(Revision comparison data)
------------------------------
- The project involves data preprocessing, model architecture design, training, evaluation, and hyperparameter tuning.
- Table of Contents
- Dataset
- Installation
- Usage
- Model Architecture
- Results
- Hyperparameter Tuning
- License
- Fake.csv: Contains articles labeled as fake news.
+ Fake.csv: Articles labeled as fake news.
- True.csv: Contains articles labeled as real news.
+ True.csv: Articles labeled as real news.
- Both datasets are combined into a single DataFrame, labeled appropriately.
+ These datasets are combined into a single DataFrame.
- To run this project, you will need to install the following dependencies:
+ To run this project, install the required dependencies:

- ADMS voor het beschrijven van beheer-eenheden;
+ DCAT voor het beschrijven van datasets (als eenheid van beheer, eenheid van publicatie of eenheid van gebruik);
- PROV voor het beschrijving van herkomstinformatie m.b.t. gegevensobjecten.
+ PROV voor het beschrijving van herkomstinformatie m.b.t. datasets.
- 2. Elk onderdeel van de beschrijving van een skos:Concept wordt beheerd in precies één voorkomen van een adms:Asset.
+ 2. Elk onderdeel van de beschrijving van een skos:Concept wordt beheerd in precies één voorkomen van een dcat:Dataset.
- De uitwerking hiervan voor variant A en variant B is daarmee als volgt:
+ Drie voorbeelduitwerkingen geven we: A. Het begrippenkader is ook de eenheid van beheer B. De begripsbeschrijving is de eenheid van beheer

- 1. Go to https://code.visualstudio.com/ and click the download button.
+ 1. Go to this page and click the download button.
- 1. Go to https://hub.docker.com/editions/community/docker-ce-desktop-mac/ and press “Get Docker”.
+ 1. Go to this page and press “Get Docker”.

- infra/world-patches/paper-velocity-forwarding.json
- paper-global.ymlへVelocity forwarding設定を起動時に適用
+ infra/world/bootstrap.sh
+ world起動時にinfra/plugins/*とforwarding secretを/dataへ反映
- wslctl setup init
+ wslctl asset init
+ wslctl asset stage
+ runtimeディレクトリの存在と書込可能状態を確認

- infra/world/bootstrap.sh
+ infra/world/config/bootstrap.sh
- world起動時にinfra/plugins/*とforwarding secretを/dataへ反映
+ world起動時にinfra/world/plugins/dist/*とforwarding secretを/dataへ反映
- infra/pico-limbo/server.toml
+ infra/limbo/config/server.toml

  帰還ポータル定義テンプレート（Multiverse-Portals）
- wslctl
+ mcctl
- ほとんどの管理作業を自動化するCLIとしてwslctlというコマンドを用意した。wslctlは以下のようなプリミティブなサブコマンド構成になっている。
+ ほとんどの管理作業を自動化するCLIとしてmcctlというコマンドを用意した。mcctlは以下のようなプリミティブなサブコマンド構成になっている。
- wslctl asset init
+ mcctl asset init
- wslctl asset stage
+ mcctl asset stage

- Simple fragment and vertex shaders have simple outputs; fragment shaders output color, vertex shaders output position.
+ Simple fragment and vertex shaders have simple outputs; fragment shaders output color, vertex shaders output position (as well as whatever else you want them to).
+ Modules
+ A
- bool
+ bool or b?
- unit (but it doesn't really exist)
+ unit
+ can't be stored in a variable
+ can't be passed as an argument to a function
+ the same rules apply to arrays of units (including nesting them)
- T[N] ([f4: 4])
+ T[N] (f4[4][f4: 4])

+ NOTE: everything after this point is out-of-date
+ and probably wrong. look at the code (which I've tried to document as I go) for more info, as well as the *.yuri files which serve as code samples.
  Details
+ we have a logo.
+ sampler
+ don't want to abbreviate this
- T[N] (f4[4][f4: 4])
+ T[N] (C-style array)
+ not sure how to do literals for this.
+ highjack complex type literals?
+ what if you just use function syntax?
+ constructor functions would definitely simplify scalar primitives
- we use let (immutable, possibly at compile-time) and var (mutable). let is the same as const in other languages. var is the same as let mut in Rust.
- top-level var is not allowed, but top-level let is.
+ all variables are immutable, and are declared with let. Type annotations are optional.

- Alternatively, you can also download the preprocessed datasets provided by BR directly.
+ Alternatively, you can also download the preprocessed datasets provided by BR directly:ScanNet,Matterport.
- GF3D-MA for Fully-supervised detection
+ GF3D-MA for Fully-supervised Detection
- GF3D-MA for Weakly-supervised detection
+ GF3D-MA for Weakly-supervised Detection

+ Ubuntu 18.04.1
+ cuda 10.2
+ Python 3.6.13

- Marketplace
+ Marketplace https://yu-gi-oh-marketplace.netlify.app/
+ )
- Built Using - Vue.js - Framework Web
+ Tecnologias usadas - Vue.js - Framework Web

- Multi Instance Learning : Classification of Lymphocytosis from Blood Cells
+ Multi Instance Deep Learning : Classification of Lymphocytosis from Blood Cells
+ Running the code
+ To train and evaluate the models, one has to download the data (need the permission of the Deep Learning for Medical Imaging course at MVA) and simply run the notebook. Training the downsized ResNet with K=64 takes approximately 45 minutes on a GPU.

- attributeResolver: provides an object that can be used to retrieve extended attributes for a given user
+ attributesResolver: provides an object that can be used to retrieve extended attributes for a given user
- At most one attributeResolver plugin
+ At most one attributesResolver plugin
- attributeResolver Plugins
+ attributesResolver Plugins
------------------------------
◆ Exercise description ◆
Show all lines in the entries above where the word "https" appears.

◆ Task solution ◆
- 1. Go to https://code.visualstudio.com/ and click the download button.
- 1. Go to https://hub.docker.com/editions/community/docker-ce-desktop-mac/ and press “Get Docker”.
+ Marketplace https://yu-gi-oh-marketplace.netlify.app/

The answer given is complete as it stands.